* [BRIEF]:
Find every line in the records below that contains the word "font", and copy each such line.

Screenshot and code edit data

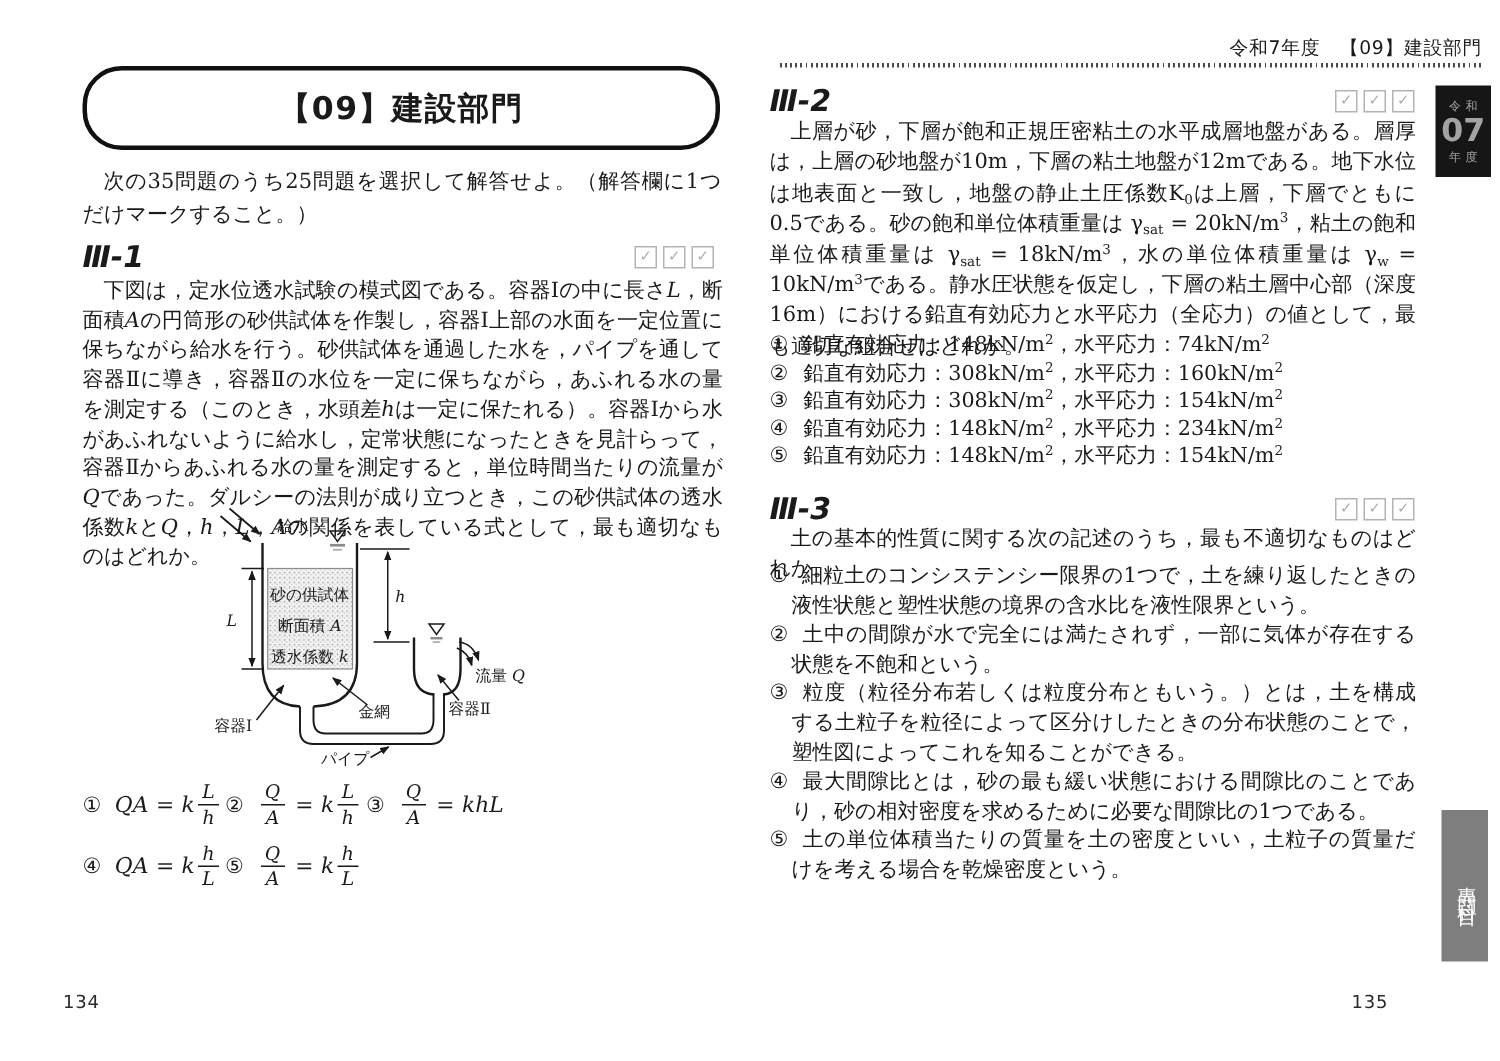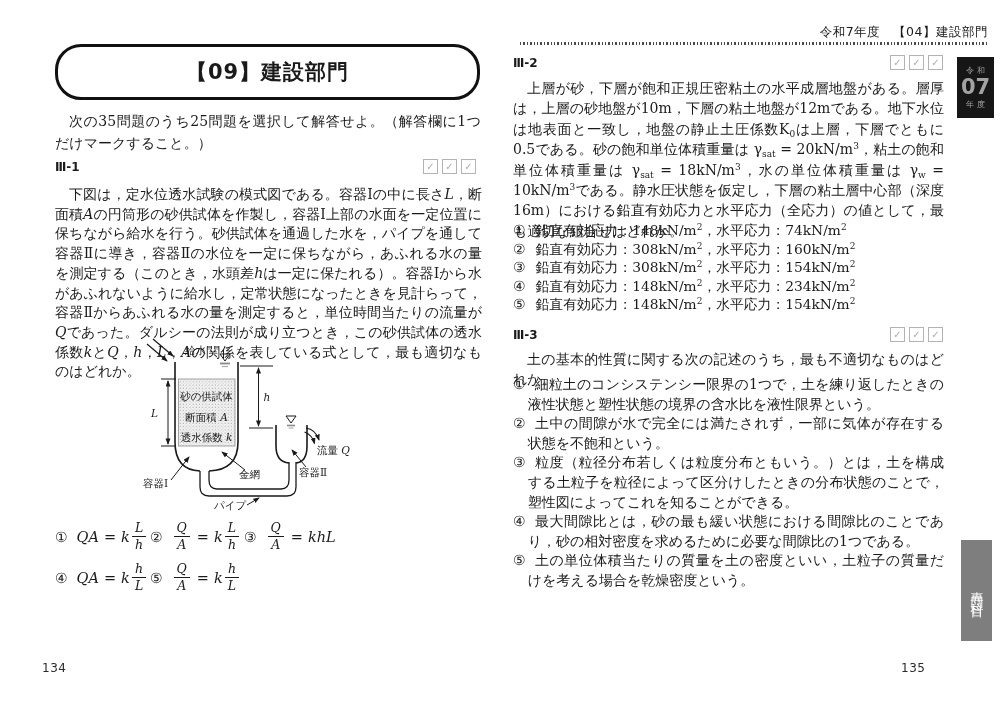--- a/index.html
+++ b/index.html
@@ -9,21 +9,21 @@
   .sans{font-family:"DejaVu Sans","Liberation Sans",sans-serif;}
 
   
   .title-box{left:55px;top:44px;width:419px;height:50px;border:3px solid #111;border-radius:26px;
              display:flex;align-items:center;justify-content:center;}
   .title-box span{font-weight:bold;font-size:21px;letter-spacing:1px;}
   .instructions{left:55px;top:111px;width:426px;font-size:14px;line-height:21.5px;
                 text-indent:1em;text-align:justify;}
   .q-head{display:flex;align-items:center;justify-content:space-between;}
   .q1-head{left:55px;top:159px;width:421px;}
-  .q-label{font-weight:bold;font-size:12px;}
+  .q-label{font-weight:bold;font-size:20px;font-style:italic;}
   .checks{display:flex;}
   .cbx{width:13px;height:13px;border:1.5px solid #b3b3b3;margin-left:4px;display:flex;
        align-items:center;justify-content:center;font-size:10px;color:#adadad;
        font-family:"DejaVu Sans","Liberation Sans",sans-serif;}
   .q-body{font-size:14px;line-height:19.7px;text-align:justify;text-indent:1em;}
   .q1-body{left:55px;top:185px;width:427px;}
   .q-body i, .opt-seg i{font-style:italic;font-family:"DejaVu Serif","Liberation Serif",serif;}
   sub{font-size:9px;vertical-align:-3px;line-height:0;}
   sup{font-size:9px;vertical-align:5px;line-height:0;}
 
@@ -233,21 +233,21 @@
           <span class="frac">
             <i class="fnum">h</i>
             <i class="fden">L</i>
           </span>
         </span>
     </div>
   </div>
 
   <div class="abs pagenum pn-left sans">134</div>
 
-  <div class="abs r-header sans">令和7年度　【04】建設部門</div>
+  <div class="abs r-header sans">令和7年度　【09】建設部門</div>
   <div class="abs r-rule"></div>
 
   <div class="abs q-head q2-head">
     <span class="q-label sans">Ⅲ-2</span>
     <span class="checks">
       <span class="cbx">✓</span>
       <span class="cbx">✓</span>
       <span class="cbx">✓</span>
     </span>
   </div>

* [SOLUTION BELOW]:
   .sans{font-family:"DejaVu Sans","Liberation Sans",sans-serif;}
   .title-box span{font-weight:bold;font-size:21px;letter-spacing:1px;}
   .instructions{left:55px;top:111px;width:426px;font-size:14px;line-height:21.5px;
-  .q-label{font-weight:bold;font-size:12px;}
+  .q-label{font-weight:bold;font-size:20px;font-style:italic;}
        align-items:center;justify-content:center;font-size:10px;color:#adadad;
        font-family:"DejaVu Sans","Liberation Sans",sans-serif;}
   .q-body{font-size:14px;line-height:19.7px;text-align:justify;text-indent:1em;}
   .q-body i, .opt-seg i{font-style:italic;font-family:"DejaVu Serif","Liberation Serif",serif;}
   sub{font-size:9px;vertical-align:-3px;line-height:0;}
   sup{font-size:9px;vertical-align:5px;line-height:0;}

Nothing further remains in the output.